Japanese HCV Database
European HCV Database
LANL HCV Database
Source of sequences
Sequence mapping aginst reference and DDBJ entry
Monthly updated. Automatic using a set of reference complete genomes and parsing of EMBL entries
Parsed from Genbank entry; manual based on associated publication or communication with authors
Deposited in EMBL, provisional, confirmed or computed
Parsed from Genbank entry, or manual based on phylogenetic analysis by the annotators
Patient data as reported by the authors
HLA type; references and links to immunology database
NS3 protease/NS4A, NS3 helicase and NS5B models
DDBJ references and Pubmed link
EMBL references and Pubmed link
Genbank sequences and Pubmed references
I. The Japanese Genomic Map and Phylogeny Database
The Hepatitis Virus Database (HVDB) in Japan started as “HCV Database” in 1997. Recently,data were added of two other hepatitis related viruses, hepatitis B virus (HBV) and hepatitis E virus (HEV). It is routinely reconstructed from the newest release of DDBJ (DNA Data Bank of Japan), and updated four times a year. Currently, it contains approximately 30,000 HCV, 5,000 HBV, and 1,000 HEV entries.
In HVDB, all the HCV entries available in DDBJ are gathered and arranged by two aspects, genomic location and phylogenetic relationship. All the entries are aligned against the reference genome sequence, AF009606 (HCV-H77), which has been defined as a reference for consistent numbering of HCV sequences (manuscript in preparation), to compile information of genomic location. It is called “map information”. The information of phylogenetic relationship is prepared for each nucleic and amino acids sequence for each locus, C, E1, E2, p7, NS2, NS3, NS4a, NS4b, NS5a, and NS5b.
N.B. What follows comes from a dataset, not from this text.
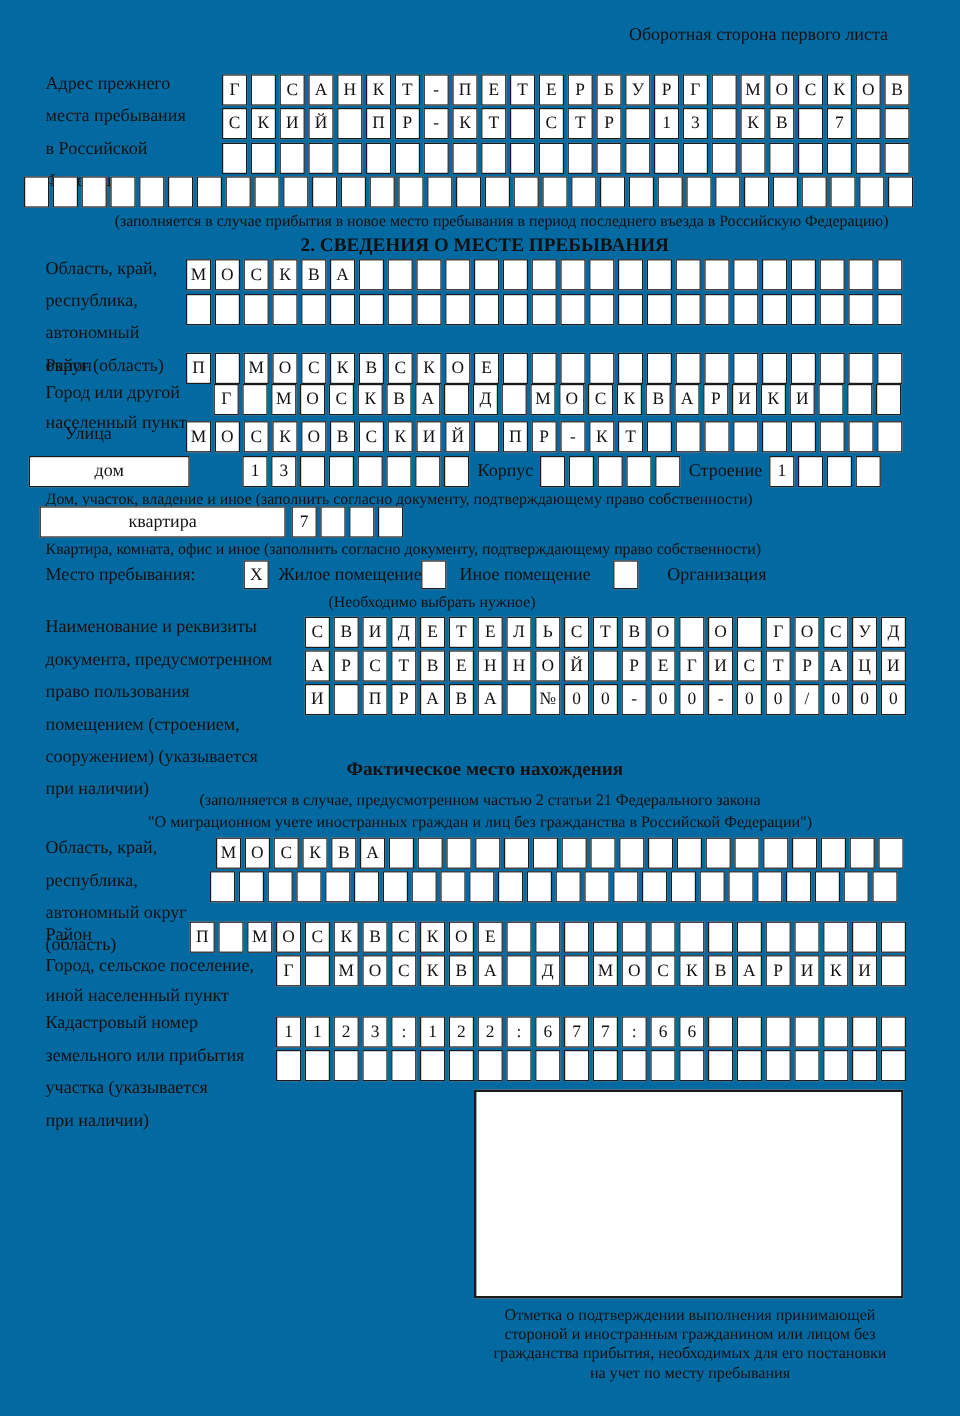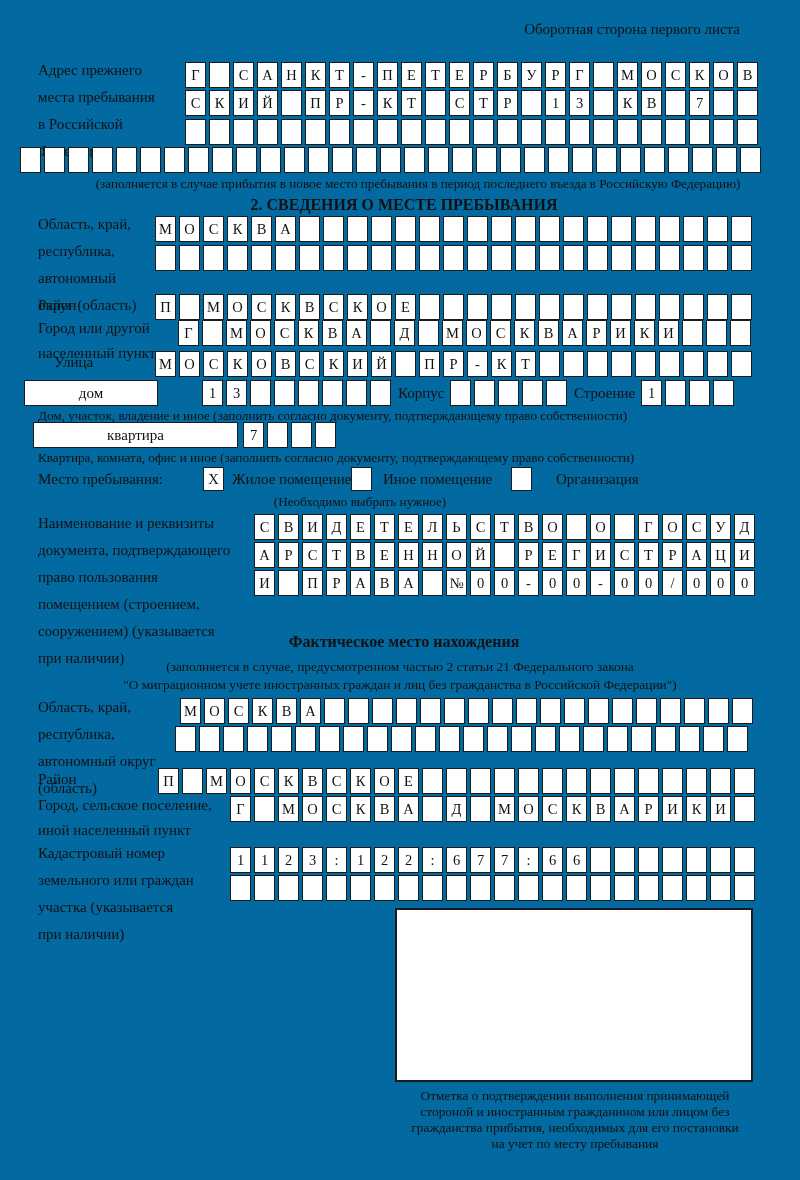"документа, подтверждающего" div.lbl { text: подтверждающего -> предусмотренном }
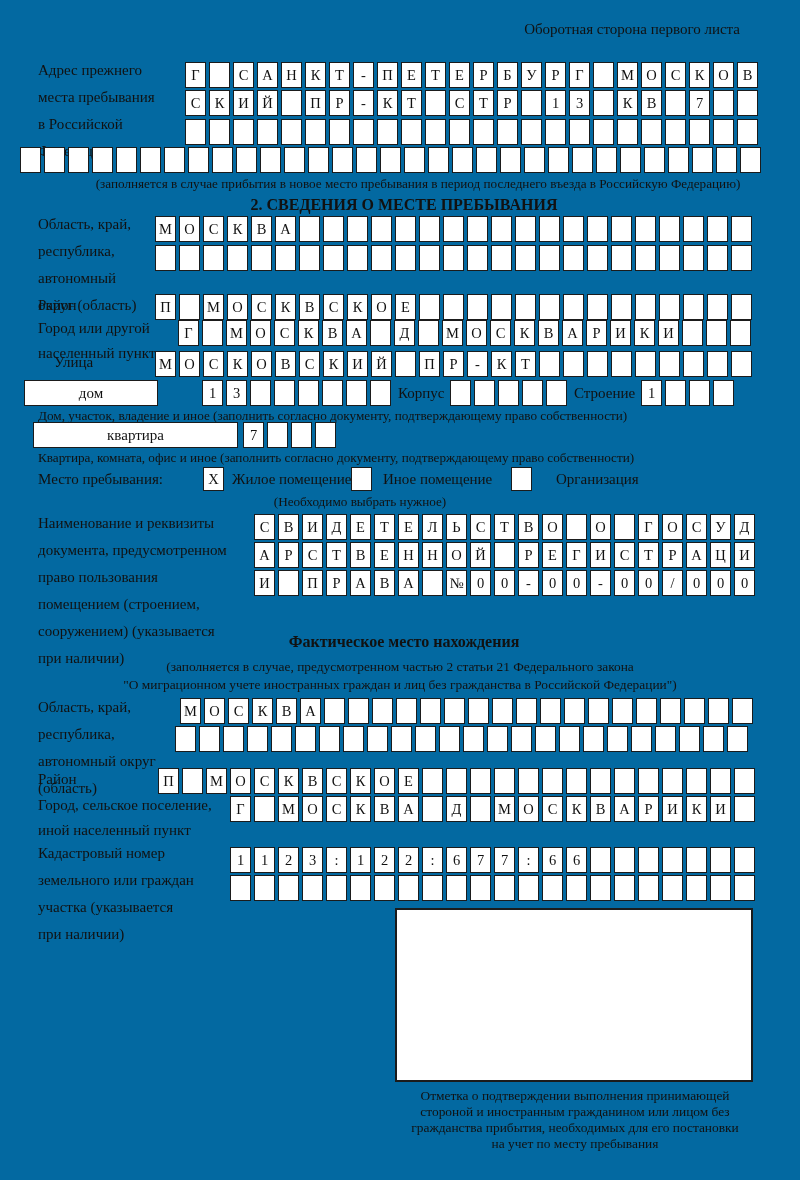"земельного или граждан" div.lbl { text: граждан -> прибытия }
A data set of the information is called a “division”, which contains all nucleic or amino acid sequences that belong to a specific locus, their annotations obtained from the DDBJ release, a multiple alignment of the sequences, a genetic distance matrix, and a phylogenetic tree. In addition, a full sequence division is prepared, which contains all the full-length HCV genome entries. The procedure to make a new release of HVDB is automated.
The Japanese HVDB is mainly oriented toward phylogenetic analyses of viruses, and provides some analytical services as well as data viewers.
II. The European Sequence and Structural Model Database
The development of the European hepatitis C virus database (euHCVdb) started in 1999 as the French HCV database.8
Great efforts have been made to develop a fully automatic annotation procedure thanks to a reference set of HCV complete annotated well-characterized genomes representing 18 subtypes. This automatic procedure ensures standardisation of nomenclature for all entries and provides annotation as genomic regions/proteins present in the entry, EMBL references and links to PubMed, genotypes/subtypes, interesting sites (e.g., HVR1) or domains (e.g., NS3 helicase), and the source of the sequence (e.g., isolate, country). Patent and synthetic construct sequences are excluded from the database. The annotation produces an entry in an extended EMBL format. Three genotype qualifiers in the source feature have been added to handle the genotype and subtype classification levels (deposited in EMBL, provisional or confirmed as defined in Simmonds et al5). A qualifier prod_ft has been added to mat_peptide feature to handle protein annotations. The syntax of these prod_ft qualifier follows the UniProt feature field (FT lines). The entries contain several types of prod_ft qualifier (e.g., site, domain, transmem). Structural annotation of sequences is provided as a prod_ft of type model3d with links to protein 3D models computed with the Geno3D tool.9 Moreover, for each of the 10 HCV proteins, pre-computed alignments of full-length sequences available in the database are provided.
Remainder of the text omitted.